2011 Fiscal Year Annual Research Report
高速1分子動態計測による膜タンパク質機能発現機構の解明
Publicly Offered Research
Project Area | Molecular Science of Fluctuations toward Biological Functions |
Project/Area Number |
23107706
|
Research Institution | The University of Tokyo |
Principal Investigator |
関口 博史 東京大学, 大学院・新領域創成科学研究科, 特任助教 (00401563)
|
Keywords | 1分子計測 / 生物物理 / 揺らぎ |
Research Abstract |
隣接する神経細胞間の情報伝達は,主に神経伝達物質とその受容体である膜タンパク質を介して行われます。神経伝達のように速い応答が要求される系では,受容体である膜タンパク質の明確で且つ速い応答が必要で,その動的な機構の解明が望まれています。しかしながら,受容体のダイナミックな構造変化に関して実測する手法は充分に整備されていません。
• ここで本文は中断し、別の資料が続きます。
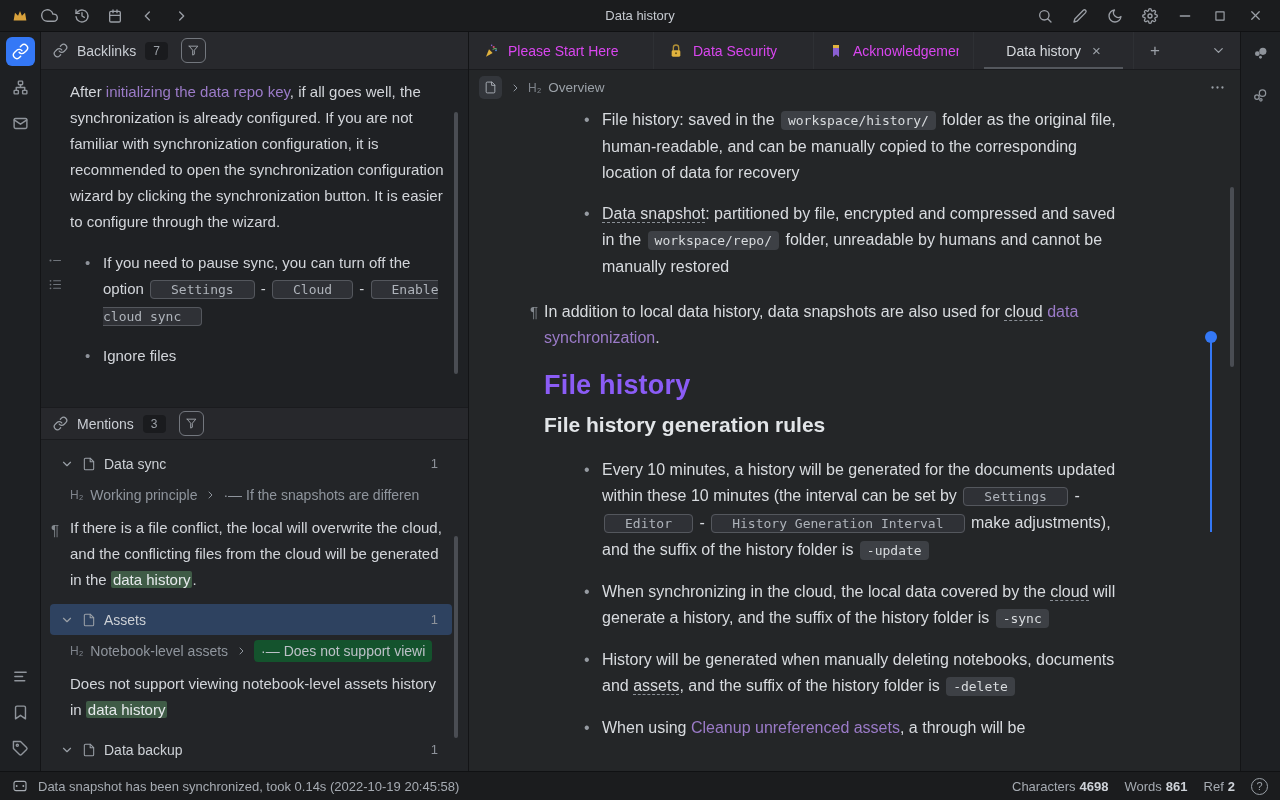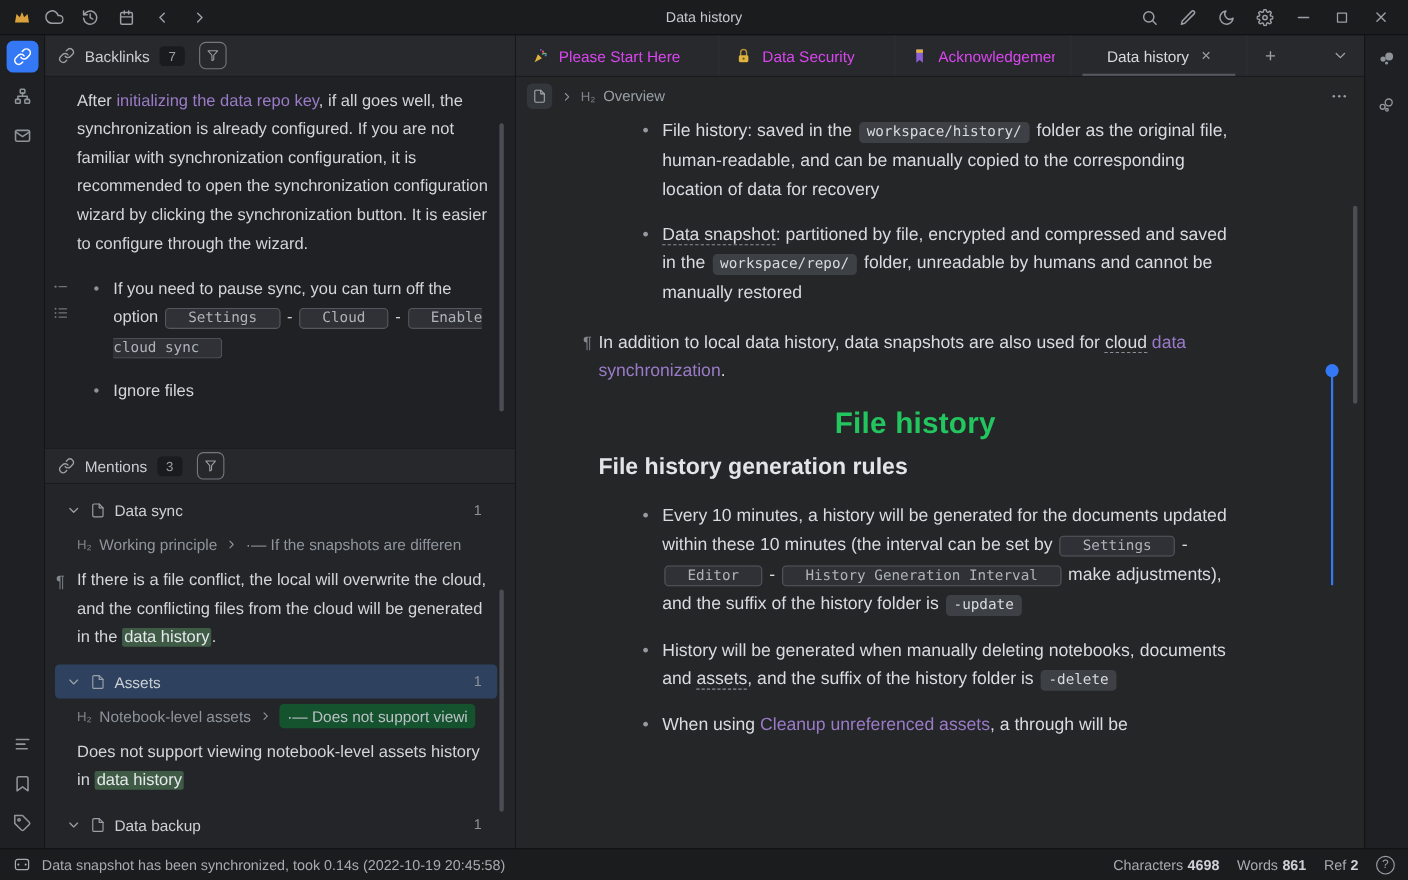--- a/index.html
+++ b/index.html
@@ -84,21 +84,21 @@
   .bc-label { font-size:13.5px; color:#9aa0a7; }
   .bc-more { margin-left:auto; color:#9aa0a7; }
 
   .docwrap { flex:1; position:relative; overflow:hidden; }
   .doc { padding:2px 120px 0 75px; font-size:16px; line-height:26px; color:#d8dbdf; }
   .doc ul { list-style:none; padding-left:58px; }
   .doc ul li { position:relative; margin-bottom:15px; }
   .doc ul li::before { content:"•"; position:absolute; left:-18px; color:#969ba2; }
   .doc p.para { position:relative; margin:19px 0 18px; }
   .doc p.para .pmark { position:absolute; left:-14px; top:0; color:#84898f; font-size:15px; }
-  .doc h1 { font-size:27px; color:#22c55e; margin:21px 0 14px; letter-spacing:.2px;text-align:center; }
+  .doc h1 { font-size:27px; color:#8b5cf6; margin:21px 0 14px; letter-spacing:.2px; }
   .doc h2 { font-size:21px; color:#e2e5e8; margin:0 0 19px; }
 
   .seg-ref { color:#9b7bc8; }
   .seg-mark { background:#3f5b46; color:#e6e9ec; padding:0 2px; border-radius:2px; }
   .seg-under { border-bottom:1px dashed #8b9097; }
   .seg-kbd { font-family:"DejaVu Sans Mono", monospace; font-size:13px; background:#2f3136;
     border:1px solid #54575d; border-radius:4px; padding:1px 20px; color:#aeb3ba; margin:0 2px; }
   .seg-code { font-family:"DejaVu Sans Mono", monospace; font-size:13px; background:#3d4045;
     border-radius:4px; padding:2px 7px; color:#d8dbde; margin:0 2px; }
 
@@ -552,20 +552,21 @@
           <li><span class="seg-under">Data snapshot</span><span class="seg-plain">: partitioned by file, encrypted and compressed and saved in the </span><span class="seg-code">workspace/repo/</span><span class="seg-plain"> folder, unreadable by humans and cannot be manually restored</span></li>
         </ul>
         <p class="para">
           <span class="pmark">¶</span>
           <span><span class="seg-plain">In addition to local data history, data snapshots are also used for </span><span class="seg-under">cloud</span><span class="seg-plain"> </span><span class="seg-ref">data synchronization</span><span class="seg-plain">.</span></span>
         </p>
         <h1>File history</h1>
         <h2>File history generation rules</h2>
         <ul>
           <li><span class="seg-plain">Every 10 minutes, a history will be generated for the documents updated within these 10 minutes (the interval can be set by </span><span class="seg-kbd">Settings</span><span class="seg-plain"> - </span><span class="seg-kbd">Editor</span><span class="seg-plain"> - </span><span class="seg-kbd">History Generation Interval</span><span class="seg-plain"> make adjustments), and the suffix of the history folder is </span><span class="seg-code">-update</span></li>
+          <li><span class="seg-plain">When synchronizing in the cloud, the local data covered by the </span><span class="seg-under">cloud</span><span class="seg-plain"> will generate a history, and the suffix of the history folder is </span><span class="seg-code">-sync</span></li>
           <li><span class="seg-plain">History will be generated when manually deleting notebooks, documents and </span><span class="seg-under">assets</span><span class="seg-plain">, and the suffix of the history folder is </span><span class="seg-code">-delete</span></li>
           <li><span class="seg-plain">When using </span><span class="seg-ref">Cleanup unreferenced assets</span><span class="seg-plain">, a through will be</span></li>
         </ul>
       </div>
       <div class="scrollbar" style="right:6px; top:82px; height:180px;"></div>
       <div class="focus-line"></div>
     </div>
   </div>
 
   <div class="dock-r">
本研究課題では、タンパク質の分子内運動を精度良く検出可能なX線1分子追跡法に着目し、情報伝達に関わる分子として重要な膜タンパク質の揺らぎを伴う分子内構造変化を高精度(ピコメートル精度)、且つ高速(数マイクロ秒)に計測する基盤技術を開発を目指した. X線1分子追跡法は生体分子の内部運動を目的分子に標識した極微結晶の動きとしてモニターする手法である. 本手法の高速化については,CMOSカメラや高速シャッタの導入によって,金ナノ結晶条件を選べば8μs/fといった高速測定が可能となり,恒常的には100μs/fの測定が行えるようになった. 実際に,膜タンパク質の一つであるアセチルコリン受容体の動態計測に適用した.アセチルコリン受容体が高濃度に存在するシビレエイ膜画分を基板上に展開し,膜外領域特異的な抗体を介して金ナノ結晶を標識した.作動物質あるいは拮抗物質の存在条件で,膜外領域の運動について測定したところ,作動物質条件で傾斜方向の運動を伴う回転方向の運動が活性化することがわかった.これらの運動活性化と分子機構の関係については考察中である.また本手法で課題として挙げられていた大量データ解析の効率化については,自作プログラムを開発し,ある程度の自動化が進んだ.データ解析手法は現在,5つの研究グループで共有され,有効に利用されている.
|
Current Status of Research Progress |
Current Status of Research Progress
2: Research has progressed on the whole more than it was originally planned.
Reason
X線1分子追跡法の100μs/fといった高速測定がCMOSカメラや高速シャッタの導入によって恒常的に測定可能になったこと,また本手法で課題として挙げられていたデータ解析の効率化が進み,膜タンパク質(アセチルコリン受容体)の動態計測が可能になったため.データ解析手法は現在,5つの研究グループで共有され,有効に利用されている。
|
Strategy for Future Research Activity |
測定についてはこのまま推進すれば良いと考えているが,本手法で得られた知見に対する分子機構の考察を今後検討する必要がある.データ解析手法については,ある程度の自動化は進んだが,解析手法を習得するまでの労力は小さくない.より簡便に解析が行えるように整備したい.